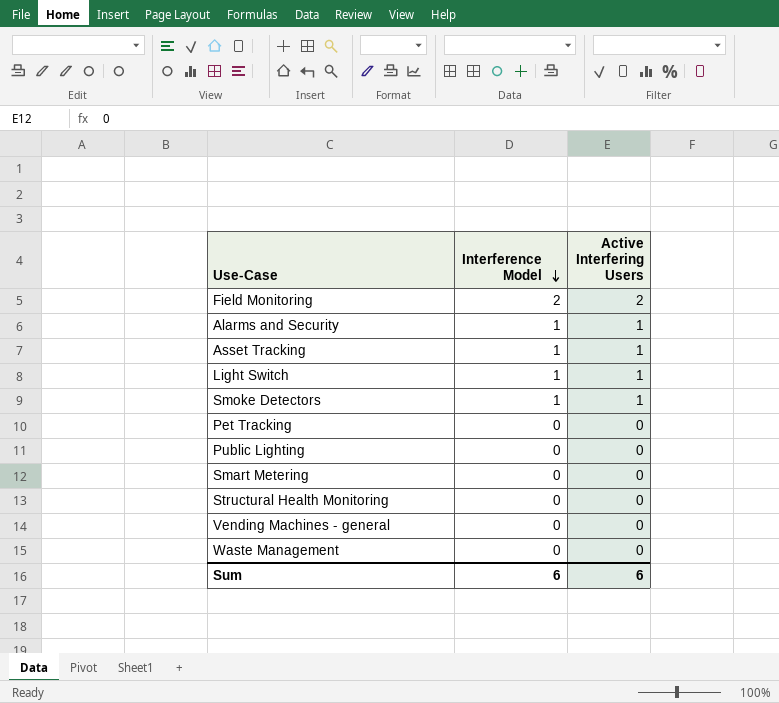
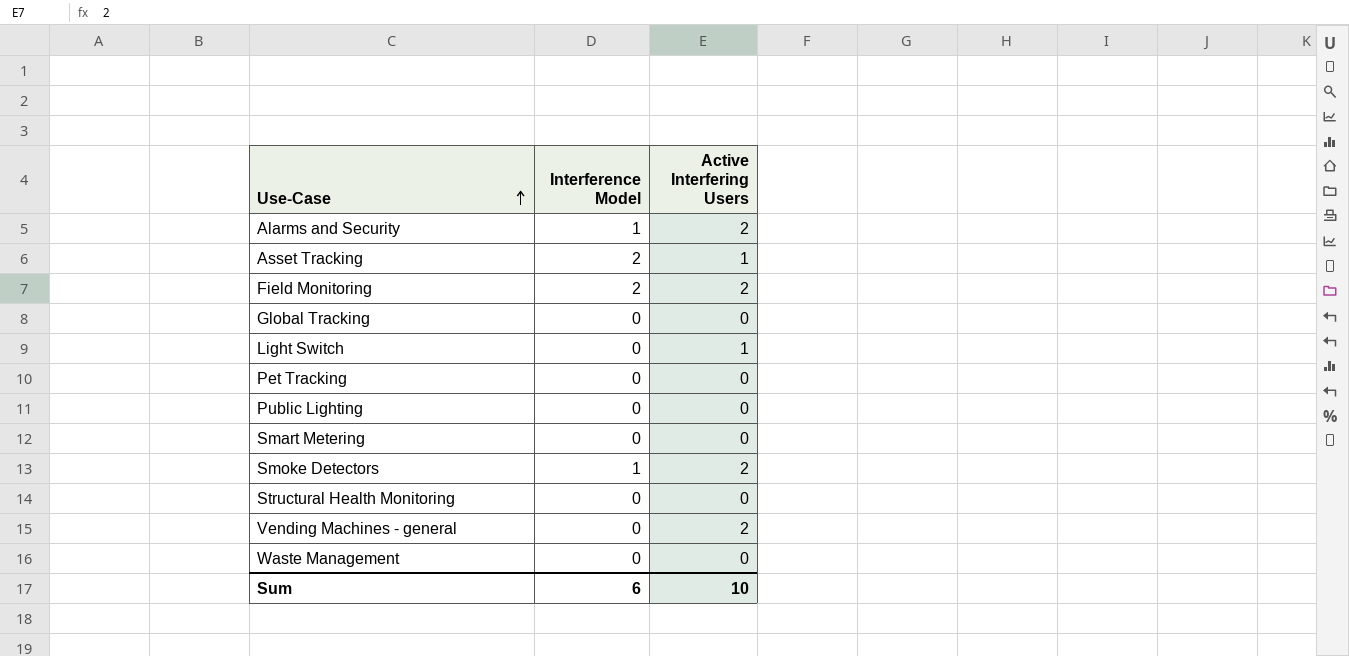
row order: Interference Model descending -> Use-Case ascending
Alarms and Security | Active Interfering Users: 1 -> 2
Asset Tracking | Interference Model: 1 -> 2
row Global Tracking: none -> 0 | 0
Light Switch | Interference Model: 1 -> 0
Smoke Detectors | Active Interfering Users: 1 -> 2
Vending Machines - general | Active Interfering Users: 0 -> 2
Sum | Active Interfering Users: 6 -> 10

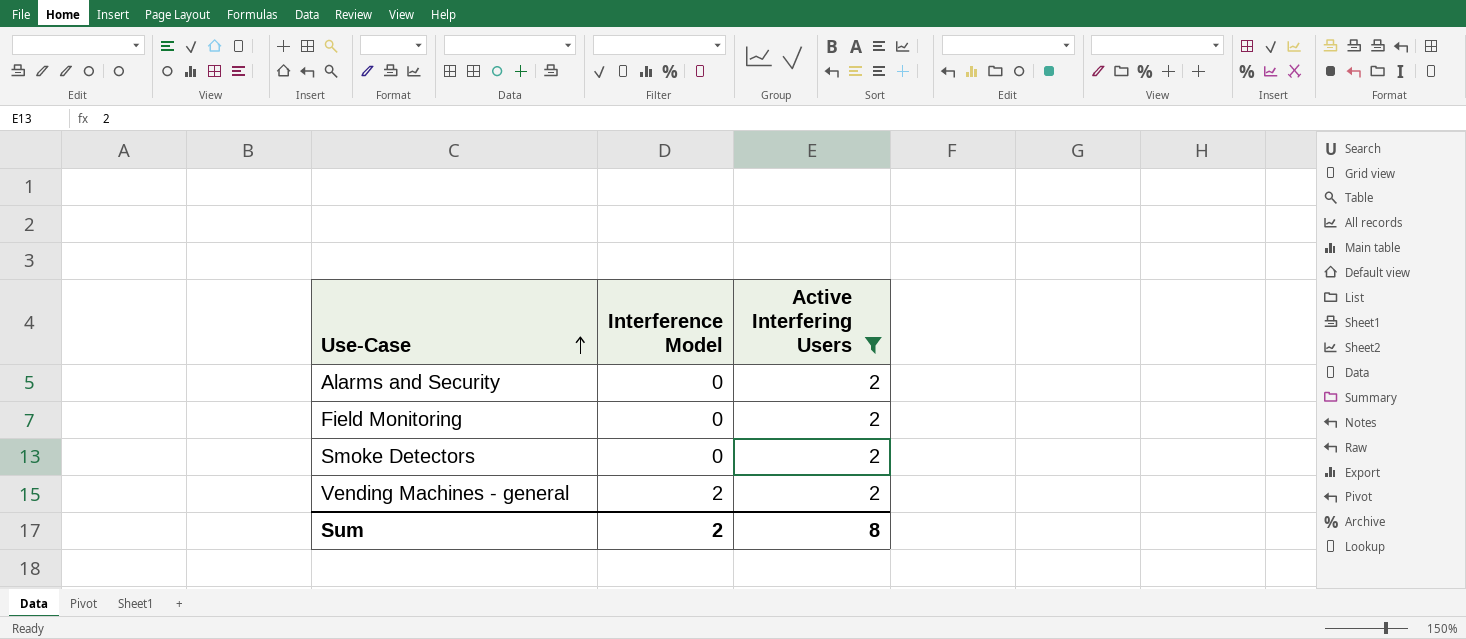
filter: none -> Active Interfering Users = 2
Alarms and Security | Interference Model: 1 -> 0
Field Monitoring | Interference Model: 2 -> 0
Smoke Detectors | Interference Model: 1 -> 0
Vending Machines - general | Interference Model: 0 -> 2
Sum | Interference Model: 6 -> 2
Sum | Active Interfering Users: 10 -> 8

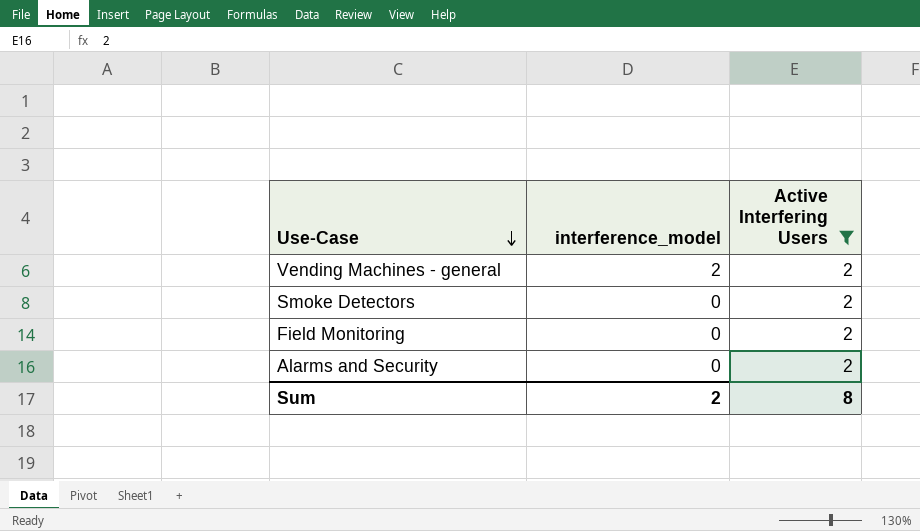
row order: Use-Case ascending -> Use-Case descending
column name: Interference Model -> interference_model

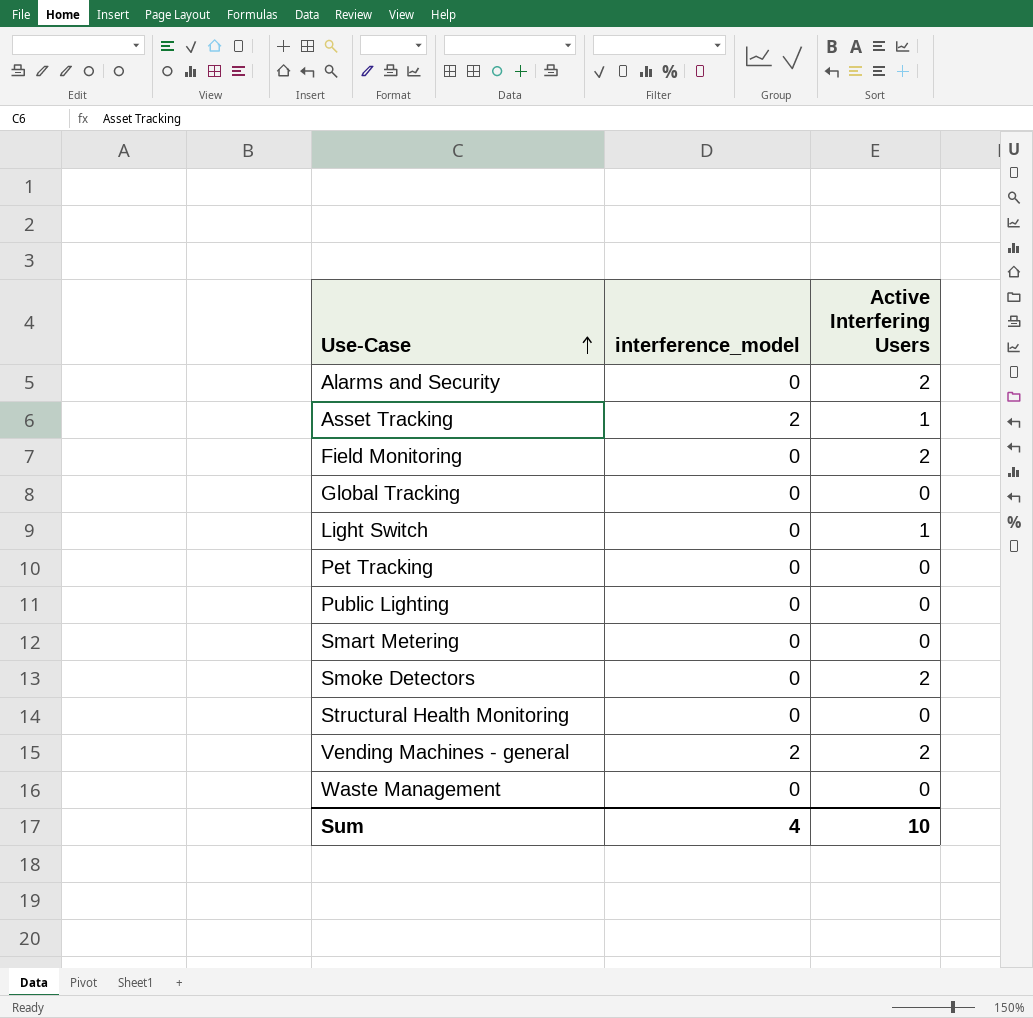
filter: Active Interfering Users = 2 -> none
row order: Use-Case descending -> Use-Case ascending
Sum | interference_model: 2 -> 4
Sum | Active Interfering Users: 8 -> 10

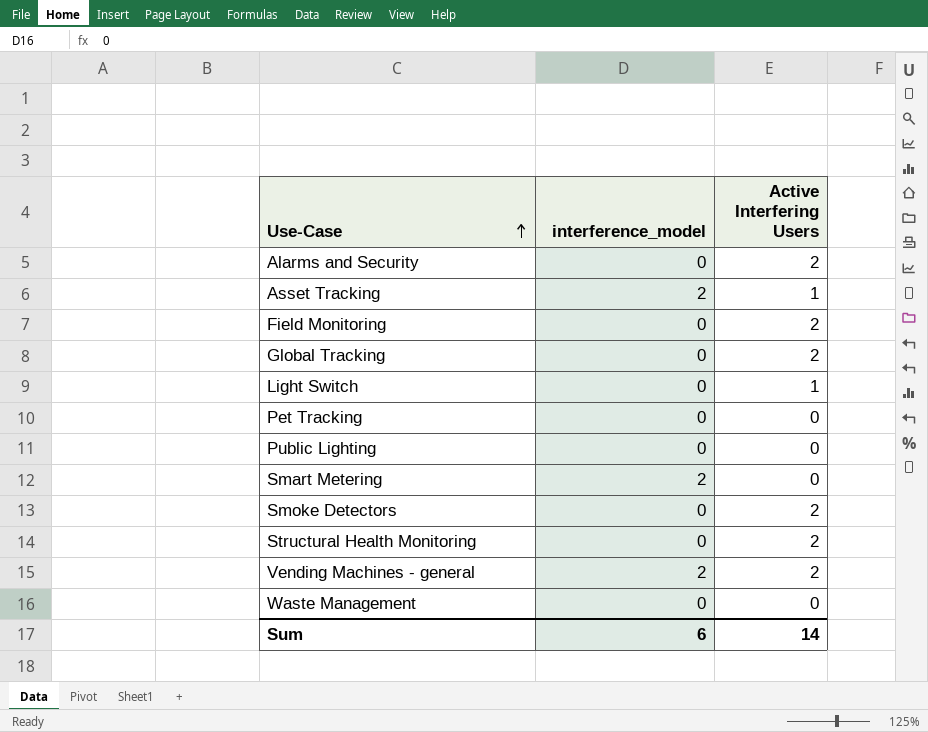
Global Tracking | Active Interfering Users: 0 -> 2
Smart Metering | interference_model: 0 -> 2
Structural Health Monitoring | Active Interfering Users: 0 -> 2
Sum | interference_model: 4 -> 6
Sum | Active Interfering Users: 10 -> 14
----
Could you print the data exactly as it appears and keep the pictures out?

row order: Interference Model descending -> Use-Case ascending
Alarms and Security | Active Interfering Users: 1 -> 2
Asset Tracking | Interference Model: 1 -> 2
row Global Tracking: none -> 0 | 0
Light Switch | Interference Model: 1 -> 0
Smoke Detectors | Active Interfering Users: 1 -> 2
Vending Machines - general | Active Interfering Users: 0 -> 2
Sum | Active Interfering Users: 6 -> 10

filter: none -> Active Interfering Users = 2
Alarms and Security | Interference Model: 1 -> 0
Field Monitoring | Interference Model: 2 -> 0
Smoke Detectors | Interference Model: 1 -> 0
Vending Machines - general | Interference Model: 0 -> 2
Sum | Interference Model: 6 -> 2
Sum | Active Interfering Users: 10 -> 8

row order: Use-Case ascending -> Use-Case descending
column name: Interference Model -> interference_model

filter: Active Interfering Users = 2 -> none
row order: Use-Case descending -> Use-Case ascending
Sum | interference_model: 2 -> 4
Sum | Active Interfering Users: 8 -> 10

Global Tracking | Active Interfering Users: 0 -> 2
Smart Metering | interference_model: 0 -> 2
Structural Health Monitoring | Active Interfering Users: 0 -> 2
Sum | interference_model: 4 -> 6
Sum | Active Interfering Users: 10 -> 14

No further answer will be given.